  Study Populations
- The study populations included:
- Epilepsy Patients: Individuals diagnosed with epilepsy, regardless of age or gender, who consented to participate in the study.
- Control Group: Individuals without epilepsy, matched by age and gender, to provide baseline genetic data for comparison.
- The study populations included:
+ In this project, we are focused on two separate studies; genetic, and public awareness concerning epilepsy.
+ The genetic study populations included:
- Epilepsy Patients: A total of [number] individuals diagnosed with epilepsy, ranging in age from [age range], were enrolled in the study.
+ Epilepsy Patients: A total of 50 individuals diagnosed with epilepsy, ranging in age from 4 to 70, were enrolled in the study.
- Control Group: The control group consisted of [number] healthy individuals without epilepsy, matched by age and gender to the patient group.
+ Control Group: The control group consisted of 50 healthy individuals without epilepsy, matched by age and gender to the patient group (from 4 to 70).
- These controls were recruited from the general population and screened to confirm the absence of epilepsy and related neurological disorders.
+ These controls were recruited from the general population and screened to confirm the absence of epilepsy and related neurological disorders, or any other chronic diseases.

· · · · ·

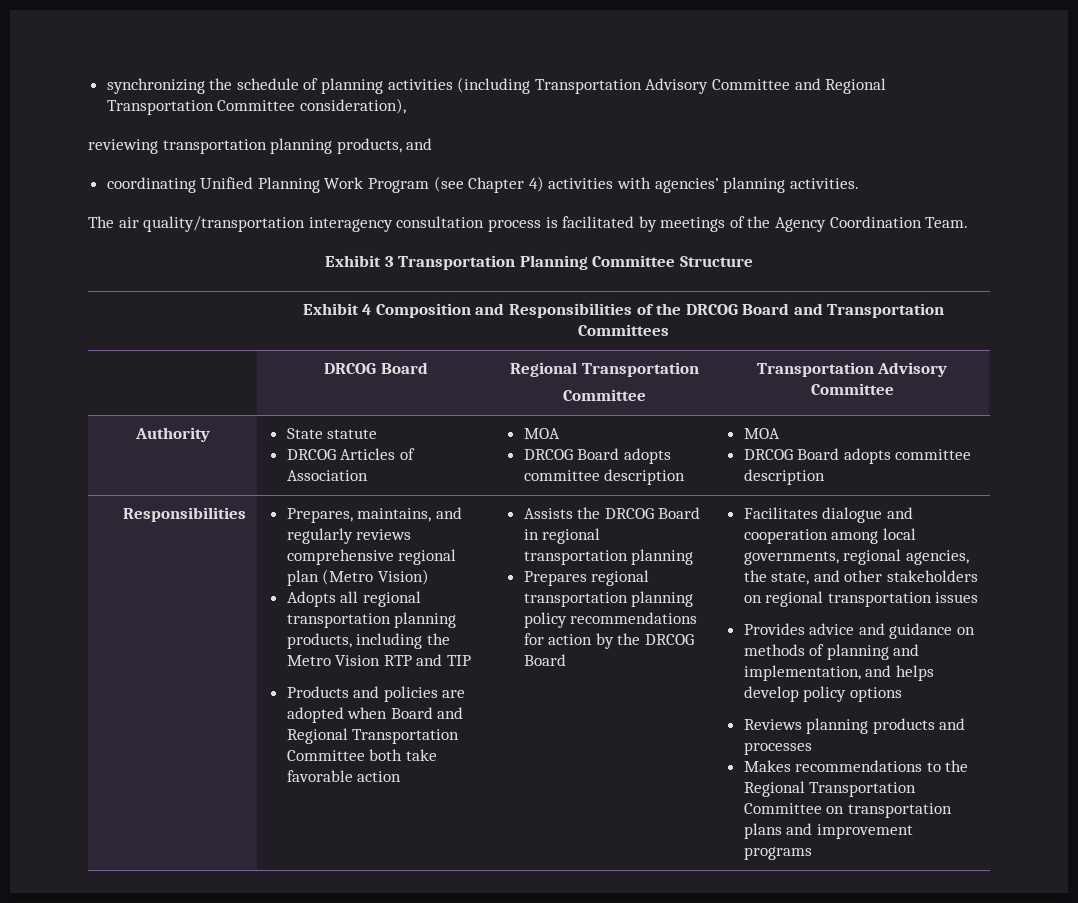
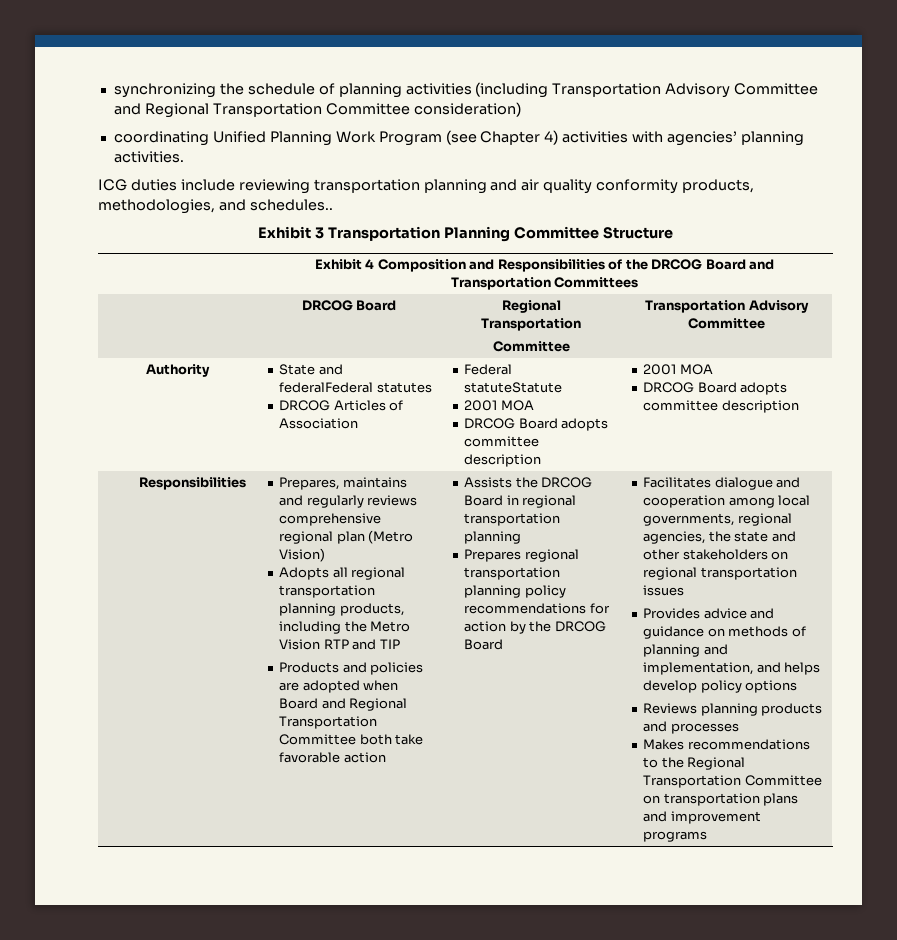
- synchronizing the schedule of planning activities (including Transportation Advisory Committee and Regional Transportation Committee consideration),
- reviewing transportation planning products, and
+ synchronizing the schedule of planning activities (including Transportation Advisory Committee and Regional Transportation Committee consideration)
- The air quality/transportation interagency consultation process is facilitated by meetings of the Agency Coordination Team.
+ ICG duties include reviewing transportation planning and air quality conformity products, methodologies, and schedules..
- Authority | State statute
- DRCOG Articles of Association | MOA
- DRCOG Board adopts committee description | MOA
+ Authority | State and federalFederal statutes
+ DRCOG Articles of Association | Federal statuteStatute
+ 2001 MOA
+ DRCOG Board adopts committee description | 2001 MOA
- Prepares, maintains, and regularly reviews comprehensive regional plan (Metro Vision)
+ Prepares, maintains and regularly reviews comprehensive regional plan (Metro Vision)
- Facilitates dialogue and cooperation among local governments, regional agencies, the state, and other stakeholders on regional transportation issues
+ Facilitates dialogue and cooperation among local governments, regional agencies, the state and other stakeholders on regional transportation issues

· · · · ·

WHAT THE TASK REQUIRES – The answer to this exercise is one number: how many lines of the records above contain the string "controls".

TASK RESPONSE – 2